### Task prompt
Word for word, write out the entries that follow, omitting all pictures.

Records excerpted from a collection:
════════
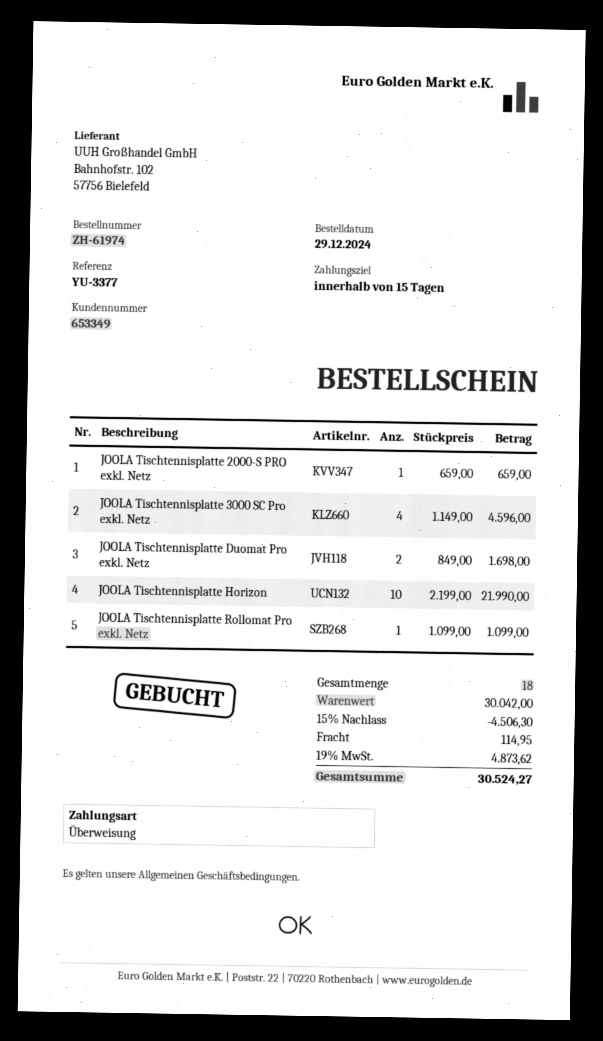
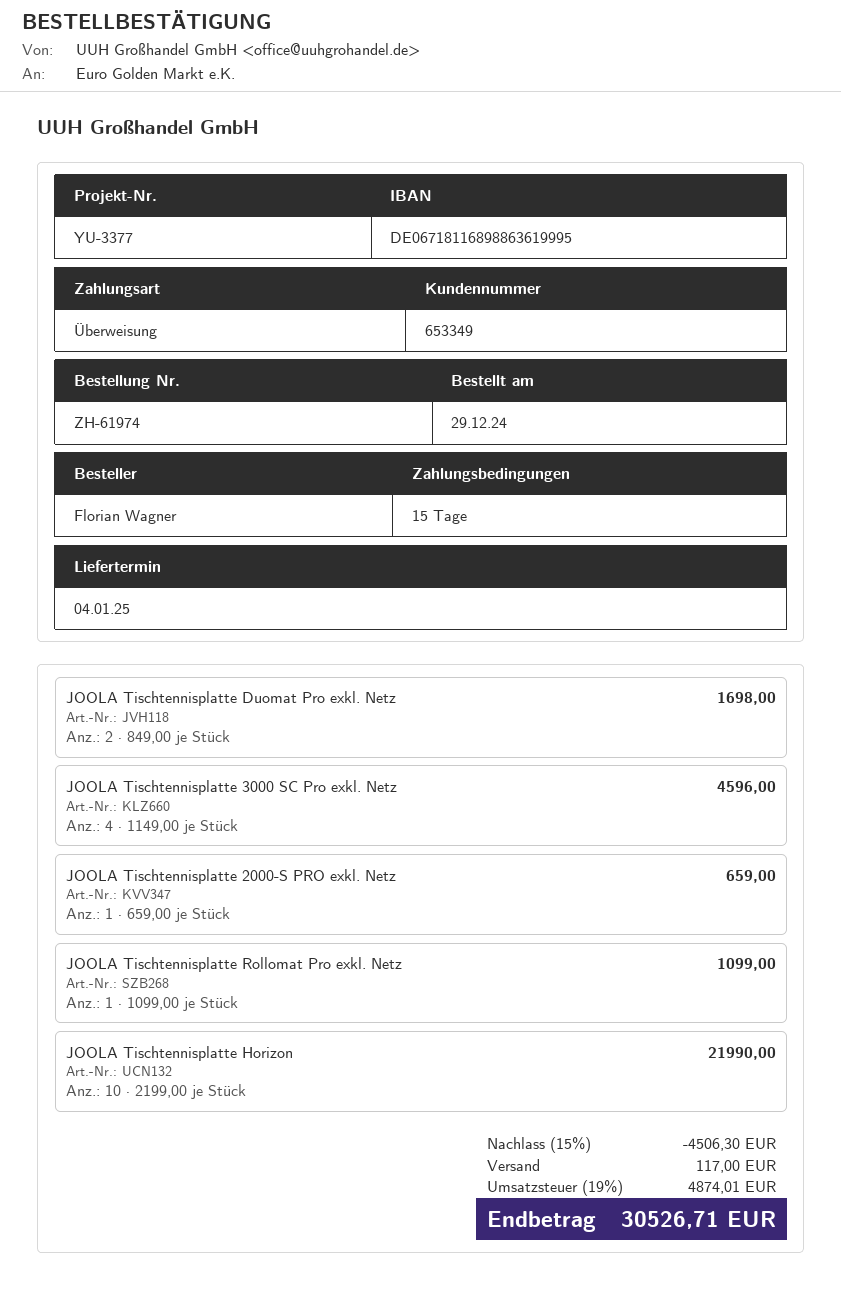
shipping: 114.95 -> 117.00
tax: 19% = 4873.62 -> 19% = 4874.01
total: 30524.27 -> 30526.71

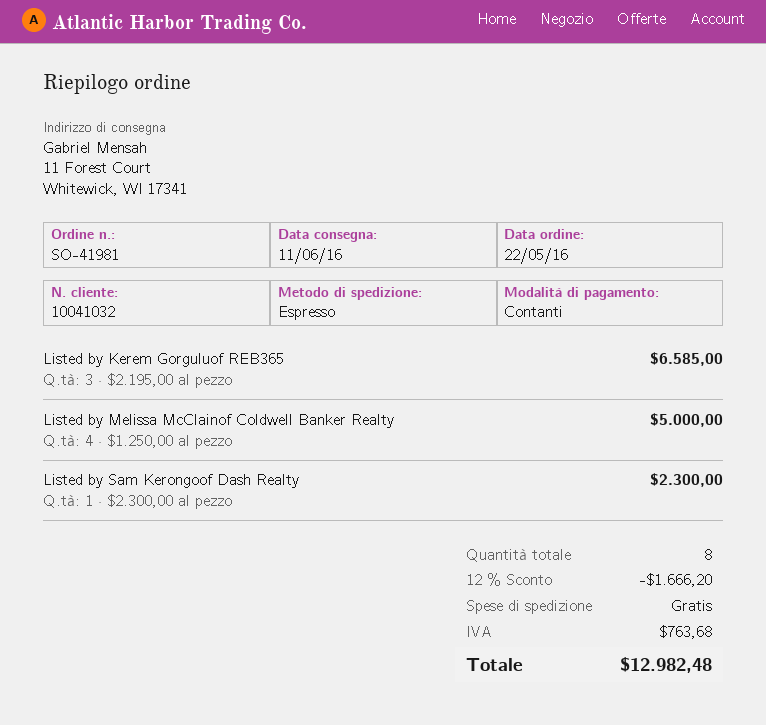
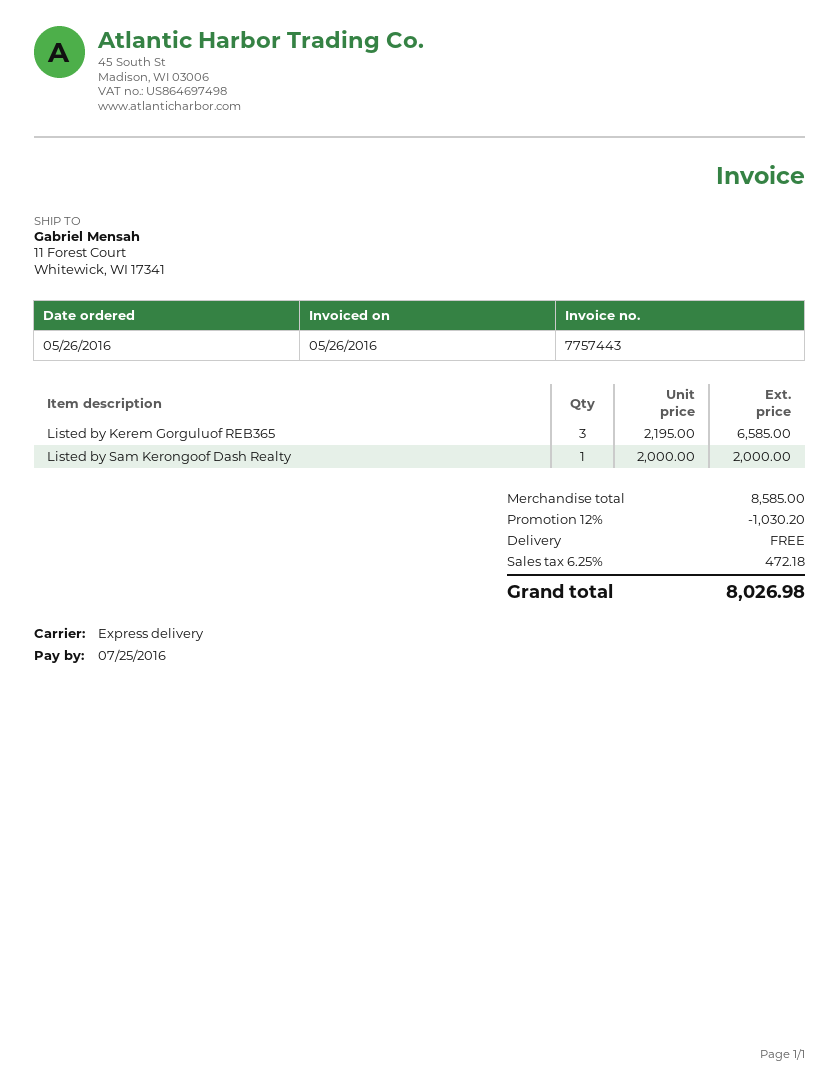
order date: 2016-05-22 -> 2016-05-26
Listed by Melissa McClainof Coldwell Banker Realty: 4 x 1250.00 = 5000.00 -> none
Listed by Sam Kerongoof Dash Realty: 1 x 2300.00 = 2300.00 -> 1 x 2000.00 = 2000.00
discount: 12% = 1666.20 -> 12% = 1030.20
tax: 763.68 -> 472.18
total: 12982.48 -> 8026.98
════════
### Solution below
shipping: 114.95 -> 117.00
tax: 19% = 4873.62 -> 19% = 4874.01
total: 30524.27 -> 30526.71

order date: 2016-05-22 -> 2016-05-26
Listed by Melissa McClainof Coldwell Banker Realty: 4 x 1250.00 = 5000.00 -> none
Listed by Sam Kerongoof Dash Realty: 1 x 2300.00 = 2300.00 -> 1 x 2000.00 = 2000.00
discount: 12% = 1666.20 -> 12% = 1030.20
tax: 763.68 -> 472.18
total: 12982.48 -> 8026.98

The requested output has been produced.